Kiedy człowiek rozumie, że wielkie sprawy tego świata i życia składają się w istocie z rzeczy drobnych, że nie zaistniałyby, gdyby nie nagromadzenie tych drobnych spraw, zaczyna zwracać baczną uwagę na to, co wcześniej wydawało mu się nie mieć znaczenia. Dzięki temu wyrabia w sobie rzetelność i staje się człowiekiem użytecznym i wpływowym. Bo posiadanie bądź nieposiadanie tej jednej cechy czyni ogromną różnicę pomiędzy życiem wypełnionym spokojem i mocą a życiem nędznym i słabym.
(…)
Koncentracja albo ogniskowanie umysłu w centralnym punkcie jest absolutnie niezbędna do ukończenia każdego zadania. Koncentracja jest ojcem rzetelności i matką doskonałości. Jako zdolność nie stanowi celu sama w sobie, lecz wspomaga wszystkie pozostałe zdolności i każdą pracę. Jest mocą służącą realizacji każdego celu. Na podobieństwo pary w mechanice jest dynamiczną siłą działającą w maszynerii umysłu i życiowych funkcji.

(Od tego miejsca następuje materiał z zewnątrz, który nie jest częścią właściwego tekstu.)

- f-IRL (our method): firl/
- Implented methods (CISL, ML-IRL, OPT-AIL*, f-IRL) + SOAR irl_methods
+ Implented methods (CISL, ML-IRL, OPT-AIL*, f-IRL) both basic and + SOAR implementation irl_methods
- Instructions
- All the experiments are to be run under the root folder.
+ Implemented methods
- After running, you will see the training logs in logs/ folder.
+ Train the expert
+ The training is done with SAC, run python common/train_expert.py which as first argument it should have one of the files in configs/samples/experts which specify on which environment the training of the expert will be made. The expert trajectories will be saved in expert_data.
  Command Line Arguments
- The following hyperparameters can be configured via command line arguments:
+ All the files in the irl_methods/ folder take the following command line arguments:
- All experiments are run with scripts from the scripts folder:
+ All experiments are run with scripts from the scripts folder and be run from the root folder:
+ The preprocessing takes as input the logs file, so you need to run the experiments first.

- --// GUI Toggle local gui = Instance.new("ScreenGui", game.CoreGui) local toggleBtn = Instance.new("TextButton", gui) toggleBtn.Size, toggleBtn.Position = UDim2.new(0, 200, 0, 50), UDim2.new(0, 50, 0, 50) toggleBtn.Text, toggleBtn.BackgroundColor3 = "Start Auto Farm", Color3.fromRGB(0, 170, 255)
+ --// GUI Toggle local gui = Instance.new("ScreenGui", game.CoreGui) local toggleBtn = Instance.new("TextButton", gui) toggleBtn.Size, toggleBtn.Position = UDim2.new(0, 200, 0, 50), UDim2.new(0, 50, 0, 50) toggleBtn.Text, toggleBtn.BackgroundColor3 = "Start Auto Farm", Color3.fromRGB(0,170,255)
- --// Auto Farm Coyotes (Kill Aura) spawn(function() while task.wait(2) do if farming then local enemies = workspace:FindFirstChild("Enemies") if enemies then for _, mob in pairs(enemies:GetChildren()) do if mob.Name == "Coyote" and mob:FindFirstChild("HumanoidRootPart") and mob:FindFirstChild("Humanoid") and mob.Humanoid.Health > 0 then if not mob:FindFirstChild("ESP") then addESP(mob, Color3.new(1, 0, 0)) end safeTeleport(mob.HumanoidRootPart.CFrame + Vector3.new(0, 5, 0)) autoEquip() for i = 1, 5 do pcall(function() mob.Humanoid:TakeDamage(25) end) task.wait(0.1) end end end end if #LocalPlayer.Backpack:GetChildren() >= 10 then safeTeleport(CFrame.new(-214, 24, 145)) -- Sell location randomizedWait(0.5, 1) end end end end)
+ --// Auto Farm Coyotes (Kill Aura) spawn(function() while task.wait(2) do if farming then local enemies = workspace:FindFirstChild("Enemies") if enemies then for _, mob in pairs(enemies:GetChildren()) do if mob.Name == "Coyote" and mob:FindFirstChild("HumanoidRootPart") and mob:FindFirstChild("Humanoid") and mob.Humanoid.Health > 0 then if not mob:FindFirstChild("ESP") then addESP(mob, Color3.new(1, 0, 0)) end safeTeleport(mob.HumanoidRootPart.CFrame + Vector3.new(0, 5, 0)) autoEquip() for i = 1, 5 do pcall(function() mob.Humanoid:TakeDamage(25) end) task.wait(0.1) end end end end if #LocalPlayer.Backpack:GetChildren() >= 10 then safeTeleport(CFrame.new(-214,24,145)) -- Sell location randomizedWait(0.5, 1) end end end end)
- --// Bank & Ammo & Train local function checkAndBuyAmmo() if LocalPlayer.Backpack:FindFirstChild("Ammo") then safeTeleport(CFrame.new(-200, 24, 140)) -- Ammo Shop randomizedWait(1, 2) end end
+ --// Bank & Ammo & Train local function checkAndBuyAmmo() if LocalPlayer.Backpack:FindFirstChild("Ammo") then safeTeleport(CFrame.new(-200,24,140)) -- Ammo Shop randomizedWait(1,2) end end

Jest to zdolność, którą posiada każdy człowiek, choć opanowanie jej w stopniu doskonałym należy do rzadkości – podobnie jak wola i rozum, które również posiadają wszyscy ludzie, lecz tylko nieliczni opanowali wolę w stopniu doskonałym i doskonale potrafią posługiwać się rozumem. Tajemnica, jaką niektórzy współcześni mistycy otaczają tę kwestię, jest zupełnie zbyteczna.
Każdy człowiek sukcesu, niezależnie od dziedziny, jaką się para, praktykuje koncentrację, choć może nigdy się nad tym nie zastanawiał. Za każdym razem, gdy pochłania go jakaś książka czy zadanie, gdy oddaje się jakiejś pracy czy pełnieniu powinności, musi być w jakimś stopniu skoncentrowany.
(…)
Wielkim wrogiem koncentracji – a więc także wszystkich umiejętności i każdej mocy – jest błądzenie, chwiejność postępowania, brak zdyscyplinowania w osiąganiu tego, czego nie możemy osiągnąć innymi metodami. Koncentracja pozwala nam bowiem z łatwością pozyskać to, co wydaje się niemożliwością, lecz sama w sobie jest czymś martwym, nie jest żywym osiągnięciem.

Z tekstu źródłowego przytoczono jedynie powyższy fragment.